━━━ AVAILABLE DATA

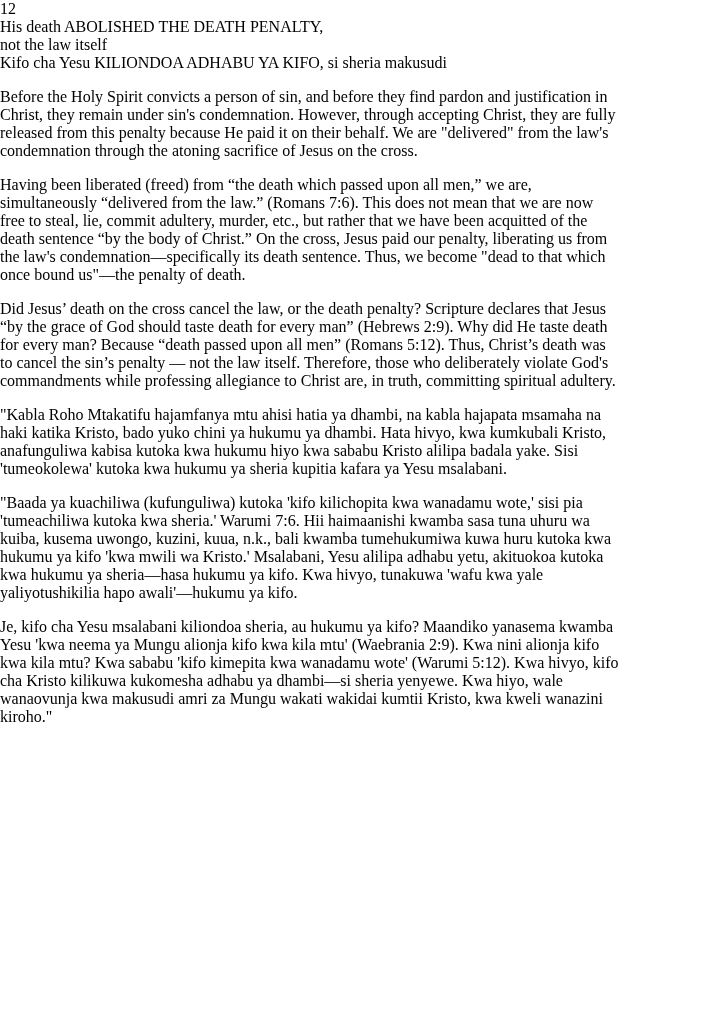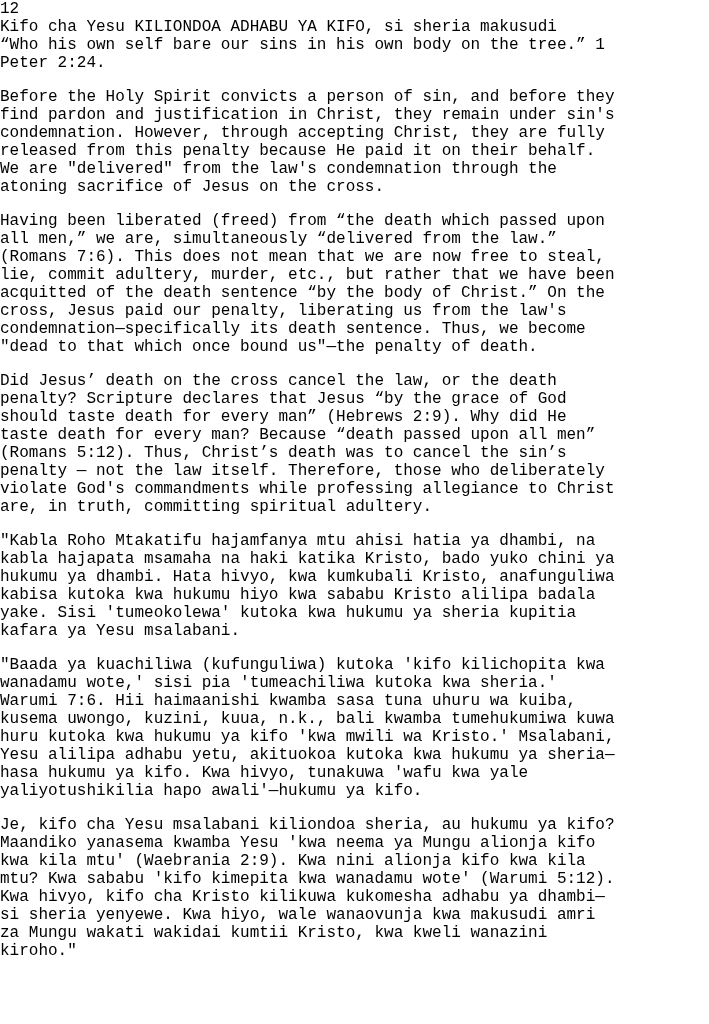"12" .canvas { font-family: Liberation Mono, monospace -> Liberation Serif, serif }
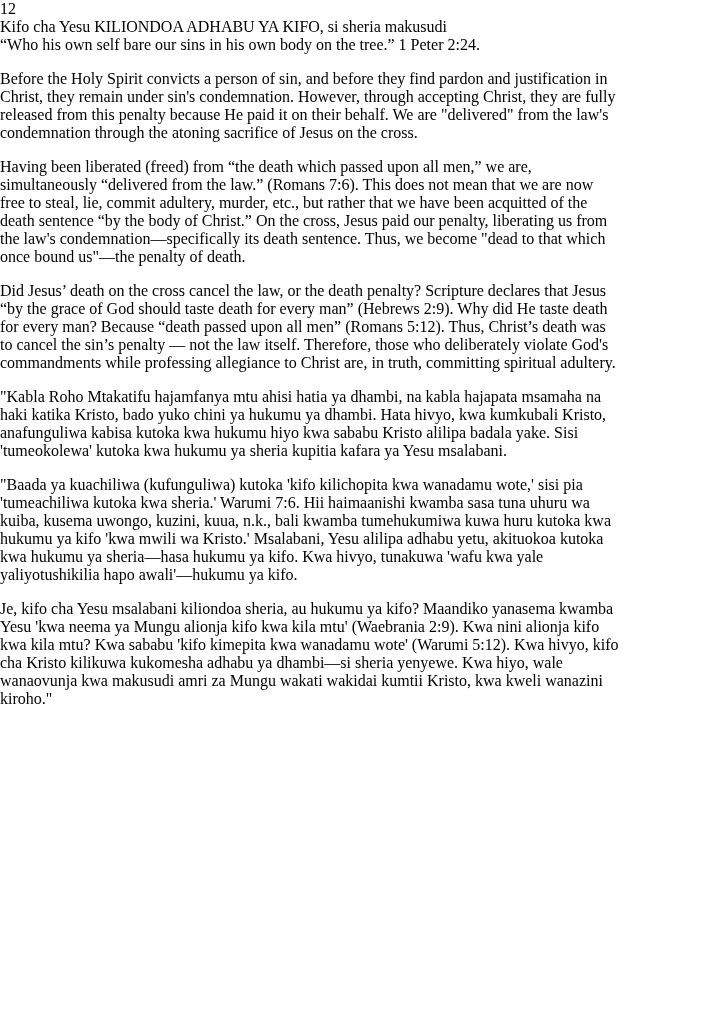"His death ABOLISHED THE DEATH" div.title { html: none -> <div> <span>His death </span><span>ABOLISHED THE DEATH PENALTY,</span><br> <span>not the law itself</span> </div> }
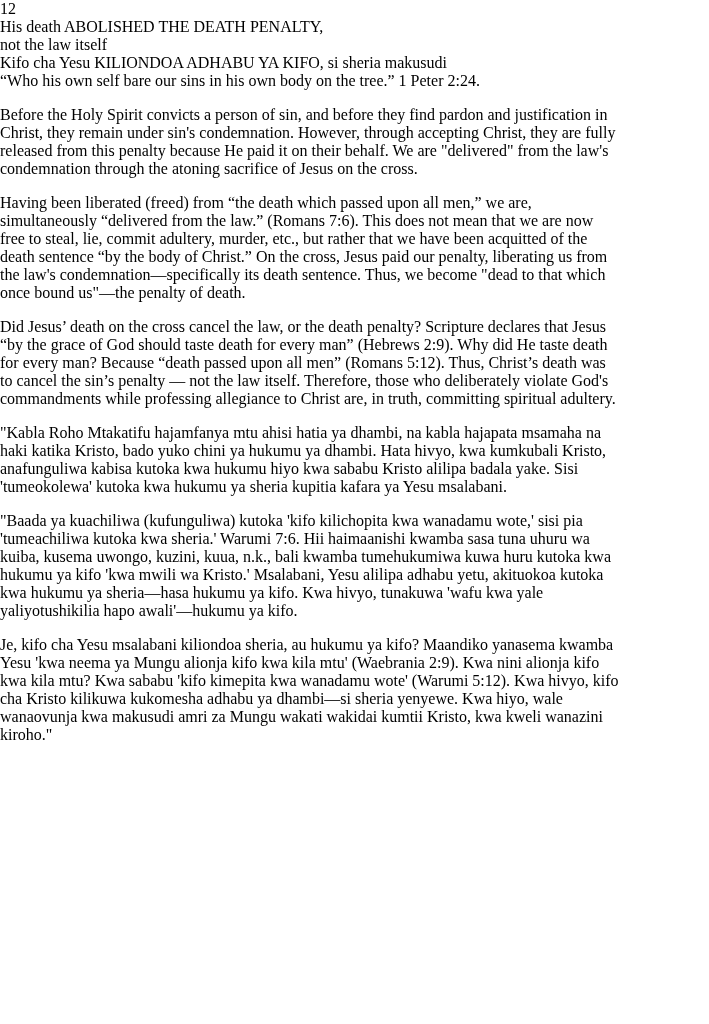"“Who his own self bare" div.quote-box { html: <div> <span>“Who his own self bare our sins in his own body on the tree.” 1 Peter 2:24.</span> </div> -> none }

━━━━━━
━━━ AVAILABLE DATA

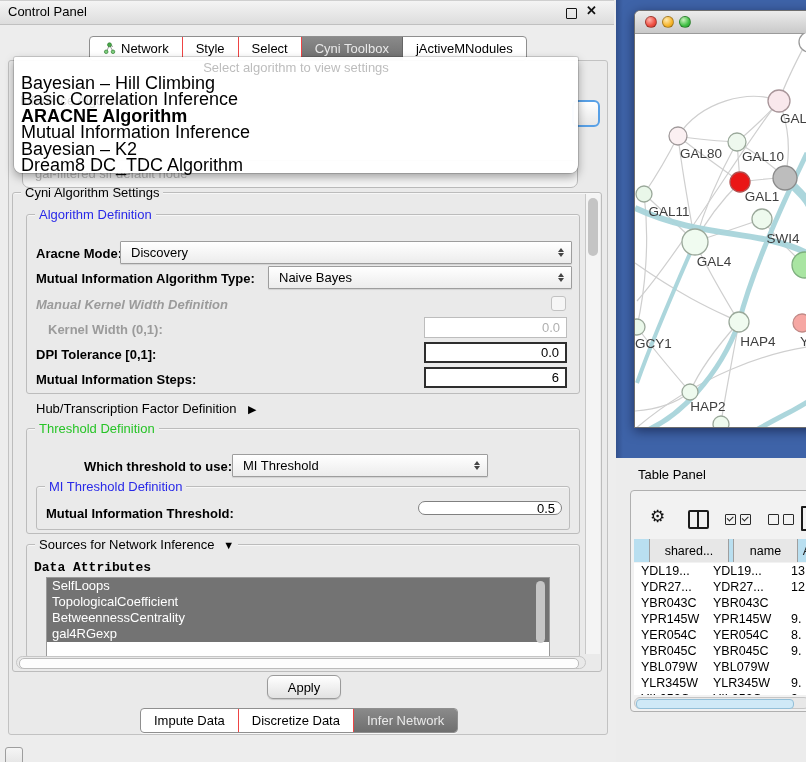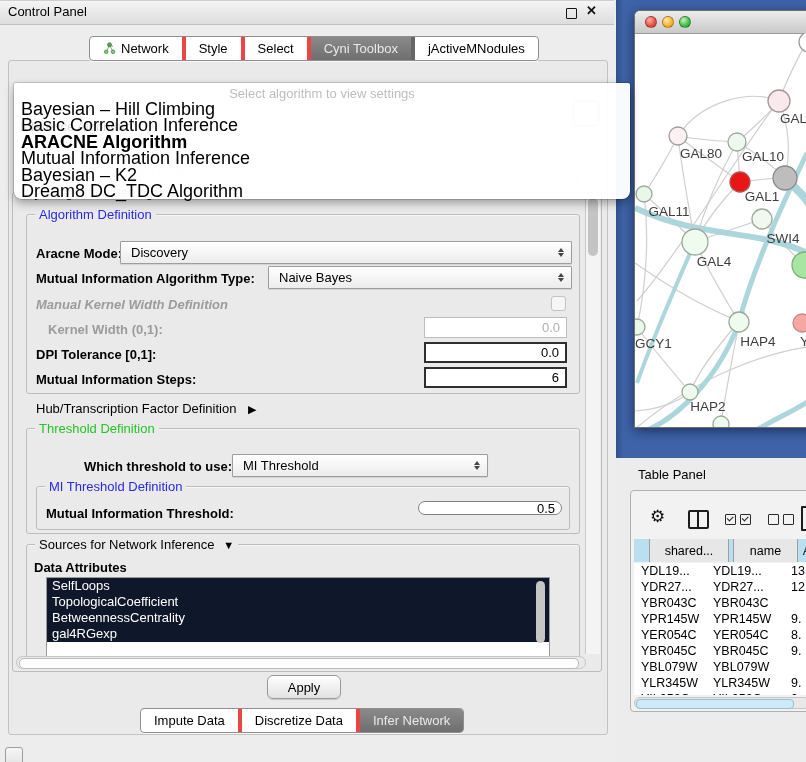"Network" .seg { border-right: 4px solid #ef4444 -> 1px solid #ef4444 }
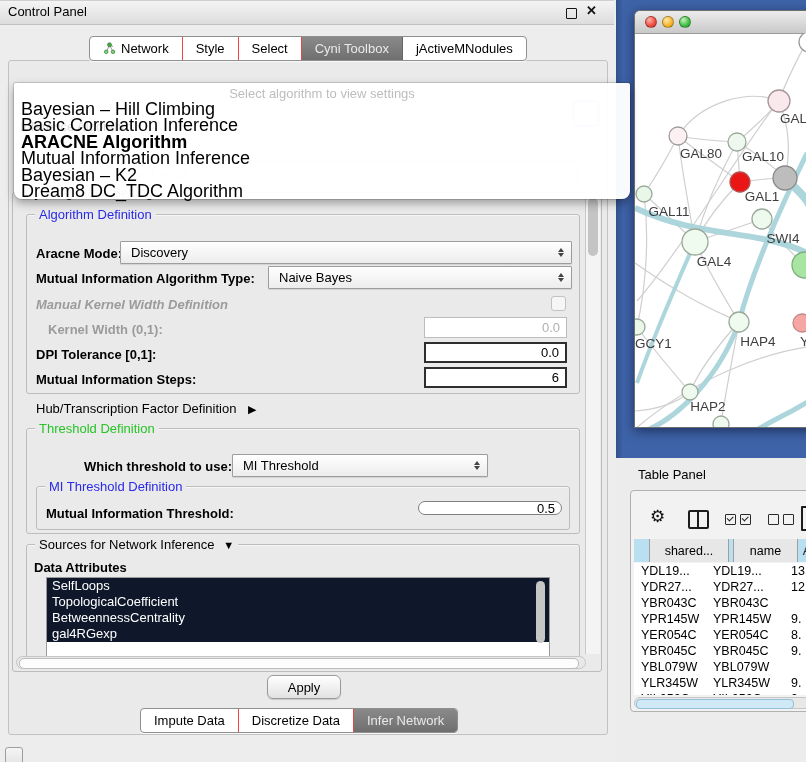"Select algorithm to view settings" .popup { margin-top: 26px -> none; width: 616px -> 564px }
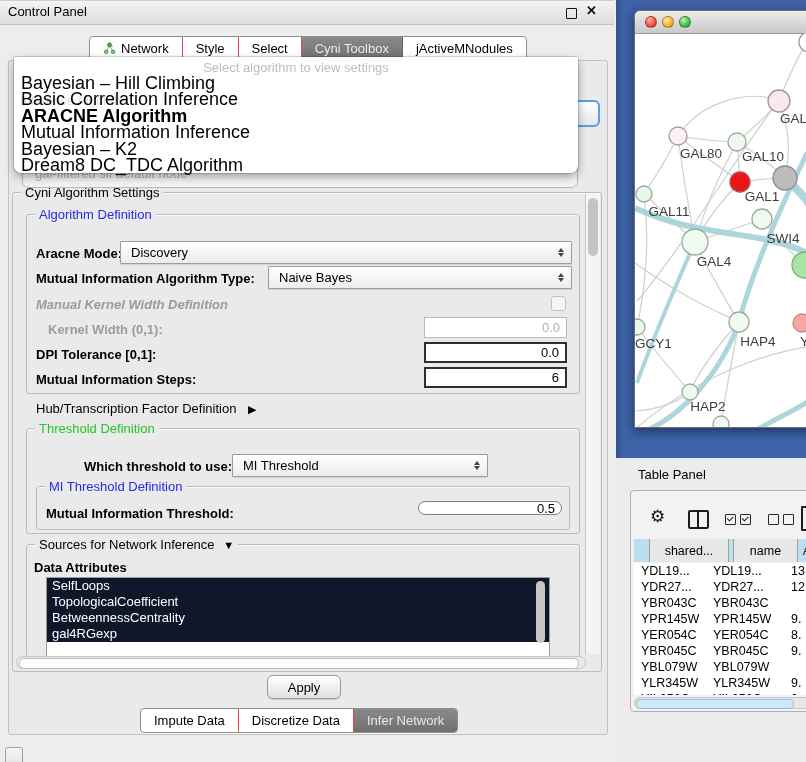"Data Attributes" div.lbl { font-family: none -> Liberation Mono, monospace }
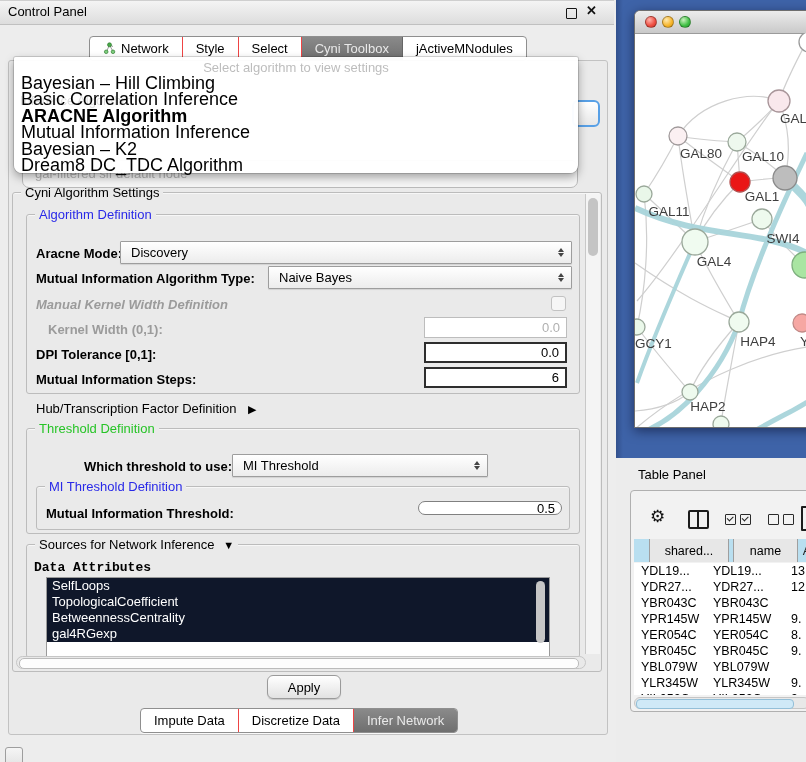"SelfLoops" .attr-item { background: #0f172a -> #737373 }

━━━━━━

* PROBLEM DESCRIPTION *
All lines above starting at the one with "Mono, monospace ->" and ending at the one with "self bare our", inclusive, are to be printed again exactly, with the pictures left out.

* ANSWER FOR THE TASK *
"12" .canvas { font-family: Liberation Mono, monospace -> Liberation Serif, serif }
"His death ABOLISHED THE DEATH" div.title { html: none -> <div> <span>His death </span><span>ABOLISHED THE DEATH PENALTY,</span><br> <span>not the law itself</span> </div> }
"“Who his own self bare" div.quote-box { html: <div> <span>“Who his own self bare our sins in his own body on the tree.” 1 Peter 2:24.</span> </div> -> none }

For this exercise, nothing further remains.